§ Problem details
An exact copy of every record, with no pictures, please.

▬▬▬▬▬▬

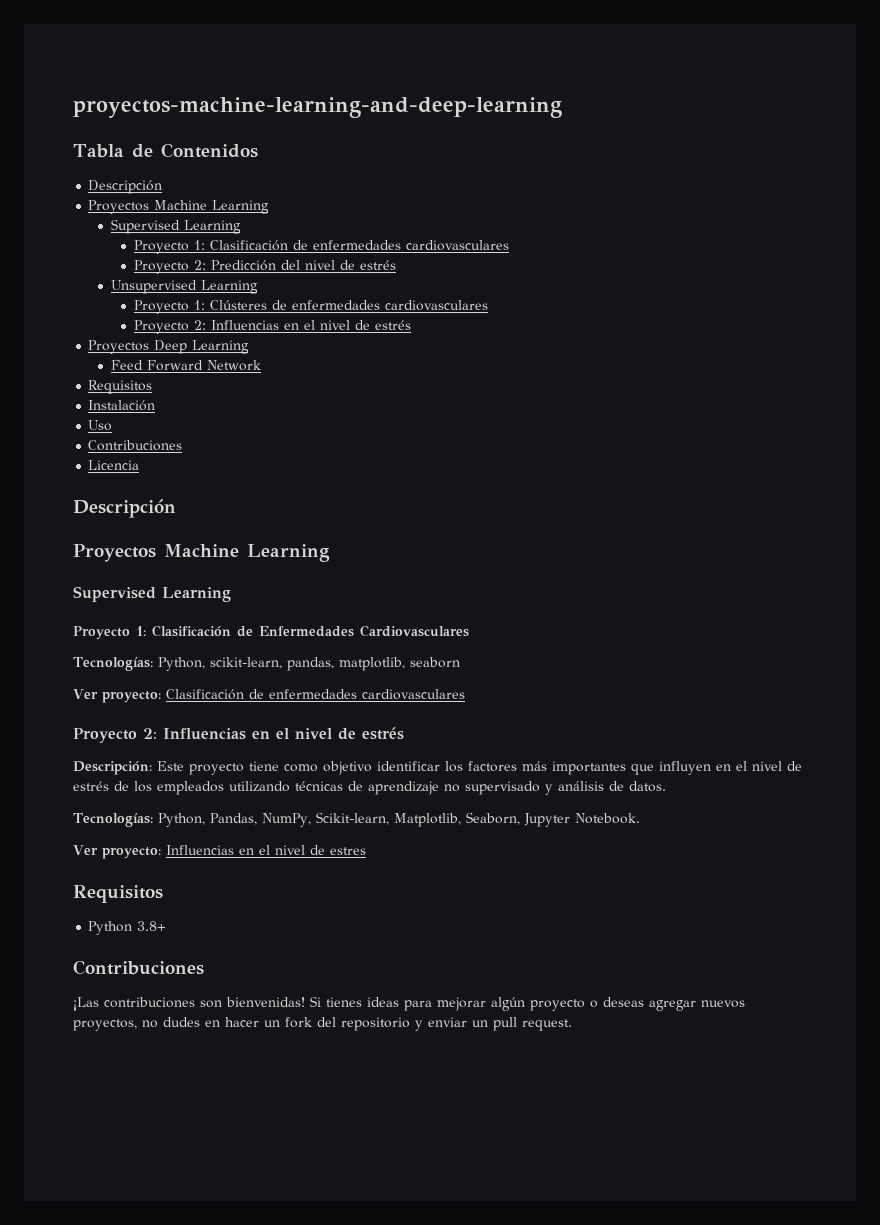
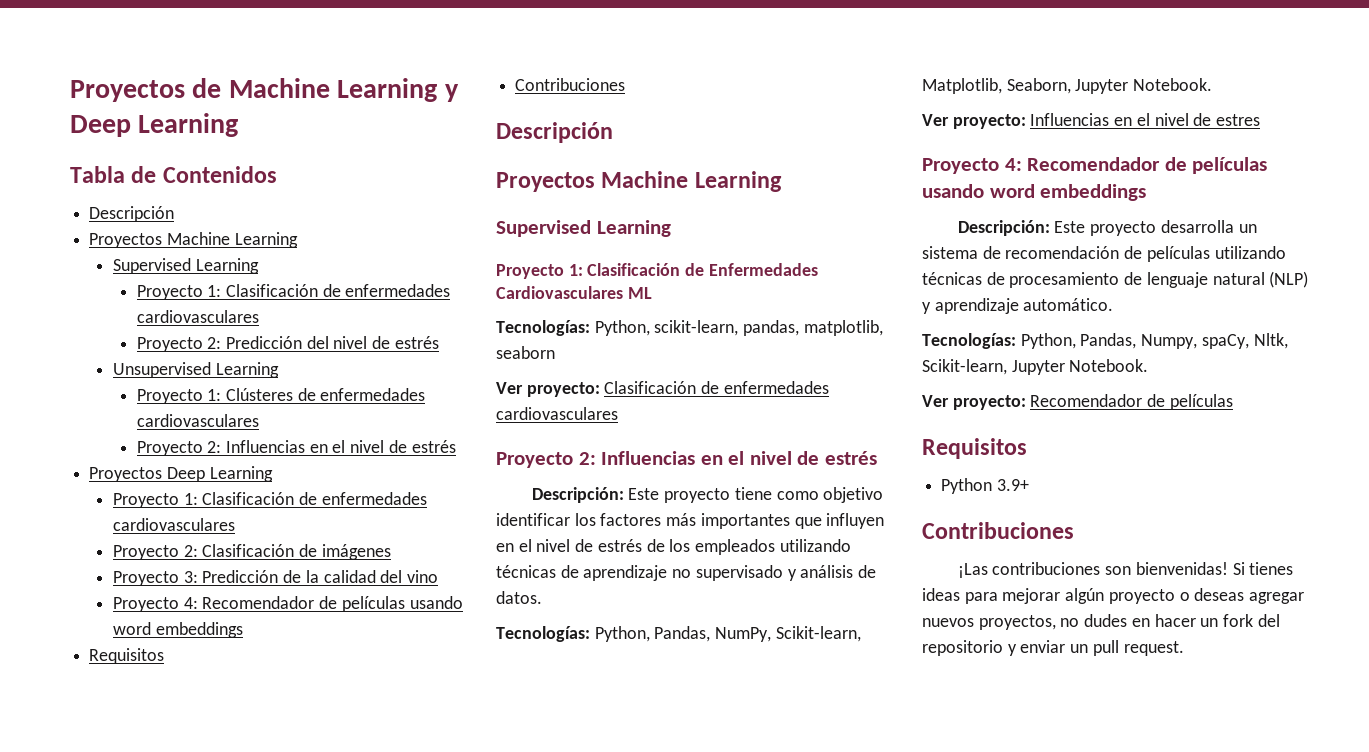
- proyectos-machine-learning-and-deep-learning
+ Proyectos de Machine Learning y Deep Learning
  Proyectos Deep Learning
- Feed Forward Network
+ Proyecto 1: Clasificación de enfermedades cardiovasculares
+ Proyecto 2: Clasificación de imágenes
+ Proyecto 3: Predicción de la calidad del vino
+ Proyecto 4: Recomendador de películas usando word embeddings
  Requisitos
- Instalación
- Uso
  Contribuciones
- Licencia
- Proyecto 1: Clasificación de Enfermedades Cardiovasculares
+ Proyecto 1: Clasificación de Enfermedades Cardiovasculares ML
  Ver proyecto: Influencias en el nivel de estres
+ Proyecto 4: Recomendador de películas usando word embeddings
+ Descripción: Este proyecto desarrolla un sistema de recomendación de películas utilizando técnicas de procesamiento de lenguaje natural (NLP) y aprendizaje automático.
+ Tecnologías: Python, Pandas, Numpy, spaCy, Nltk, Scikit-learn, Jupyter Notebook.
+ Ver proyecto: Recomendador de películas
- Python 3.8+
+ Python 3.9+

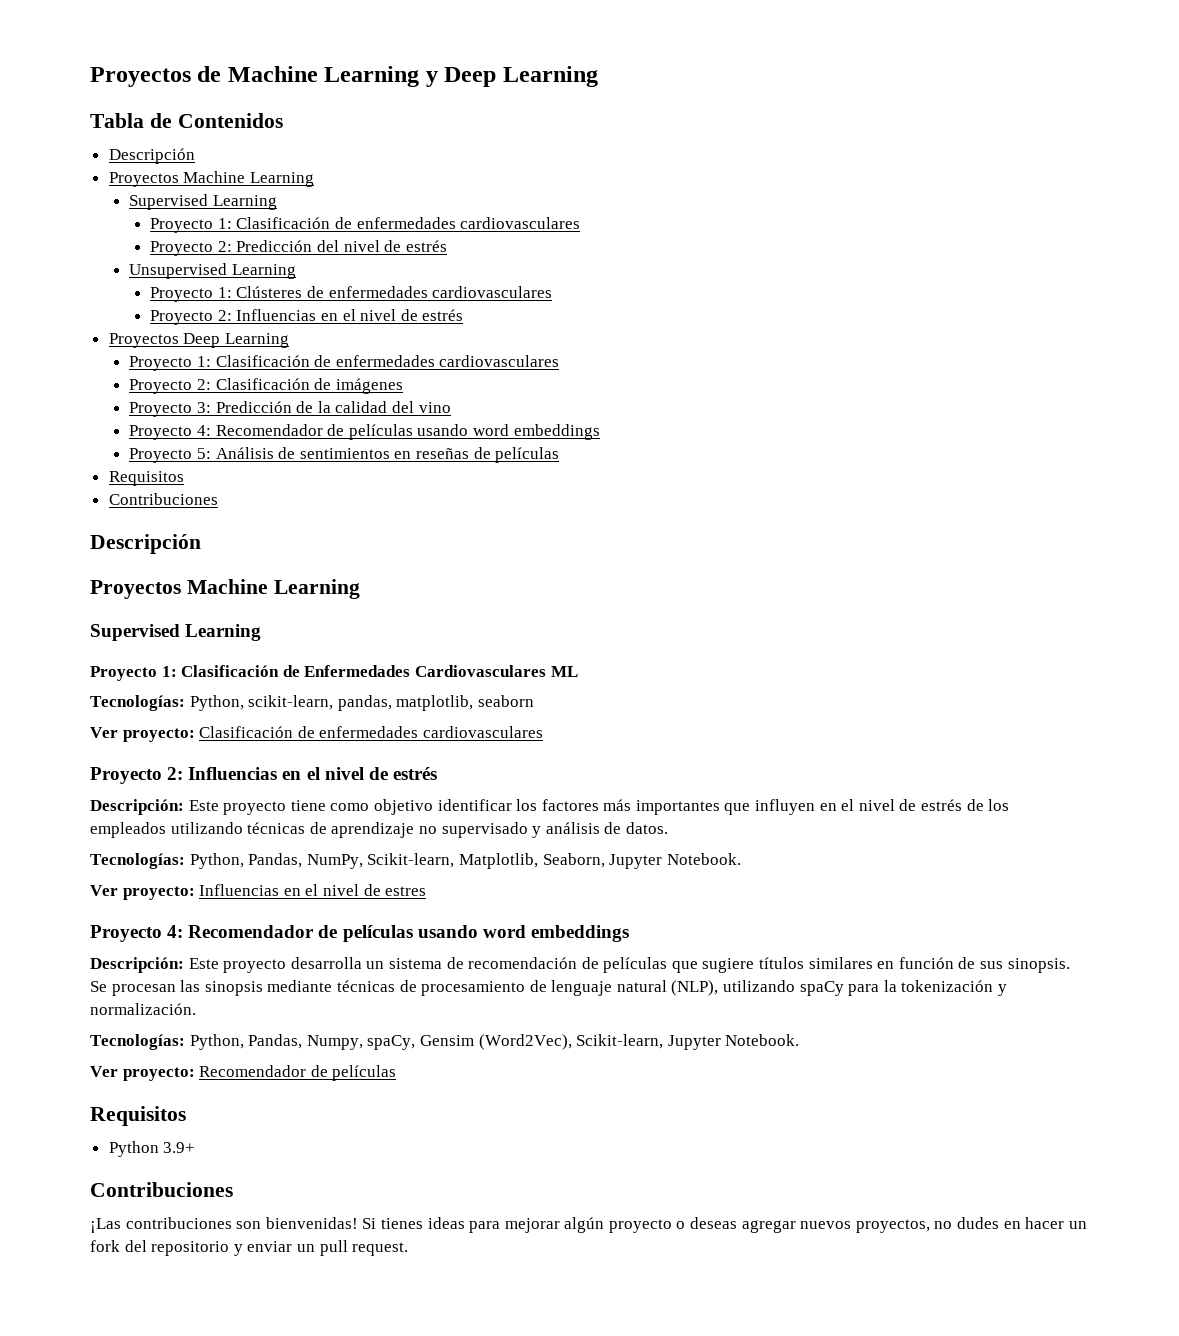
+ Proyecto 5: Análisis de sentimientos en reseñas de películas
- Descripción: Este proyecto desarrolla un sistema de recomendación de películas utilizando técnicas de procesamiento de lenguaje natural (NLP) y aprendizaje automático.
+ Descripción: Este proyecto desarrolla un sistema de recomendación de películas que sugiere títulos similares en función de sus sinopsis. Se procesan las sinopsis mediante técnicas de procesamiento de lenguaje natural (NLP), utilizando spaCy para la tokenización y normalización.
- Tecnologías: Python, Pandas, Numpy, spaCy, Nltk, Scikit-learn, Jupyter Notebook.
+ Tecnologías: Python, Pandas, Numpy, spaCy, Gensim (Word2Vec), Scikit-learn, Jupyter Notebook.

▬▬▬▬▬▬

§ Answer space
- proyectos-machine-learning-and-deep-learning
+ Proyectos de Machine Learning y Deep Learning
  Proyectos Deep Learning
- Feed Forward Network
+ Proyecto 1: Clasificación de enfermedades cardiovasculares
+ Proyecto 2: Clasificación de imágenes
+ Proyecto 3: Predicción de la calidad del vino
+ Proyecto 4: Recomendador de películas usando word embeddings
  Requisitos
- Instalación
- Uso
  Contribuciones
- Licencia
- Proyecto 1: Clasificación de Enfermedades Cardiovasculares
+ Proyecto 1: Clasificación de Enfermedades Cardiovasculares ML
  Ver proyecto: Influencias en el nivel de estres
+ Proyecto 4: Recomendador de películas usando word embeddings
+ Descripción: Este proyecto desarrolla un sistema de recomendación de películas utilizando técnicas de procesamiento de lenguaje natural (NLP) y aprendizaje automático.
+ Tecnologías: Python, Pandas, Numpy, spaCy, Nltk, Scikit-learn, Jupyter Notebook.
+ Ver proyecto: Recomendador de películas
- Python 3.8+
+ Python 3.9+

+ Proyecto 5: Análisis de sentimientos en reseñas de películas
- Descripción: Este proyecto desarrolla un sistema de recomendación de películas utilizando técnicas de procesamiento de lenguaje natural (NLP) y aprendizaje automático.
+ Descripción: Este proyecto desarrolla un sistema de recomendación de películas que sugiere títulos similares en función de sus sinopsis. Se procesan las sinopsis mediante técnicas de procesamiento de lenguaje natural (NLP), utilizando spaCy para la tokenización y normalización.
- Tecnologías: Python, Pandas, Numpy, spaCy, Nltk, Scikit-learn, Jupyter Notebook.
+ Tecnologías: Python, Pandas, Numpy, spaCy, Gensim (Word2Vec), Scikit-learn, Jupyter Notebook.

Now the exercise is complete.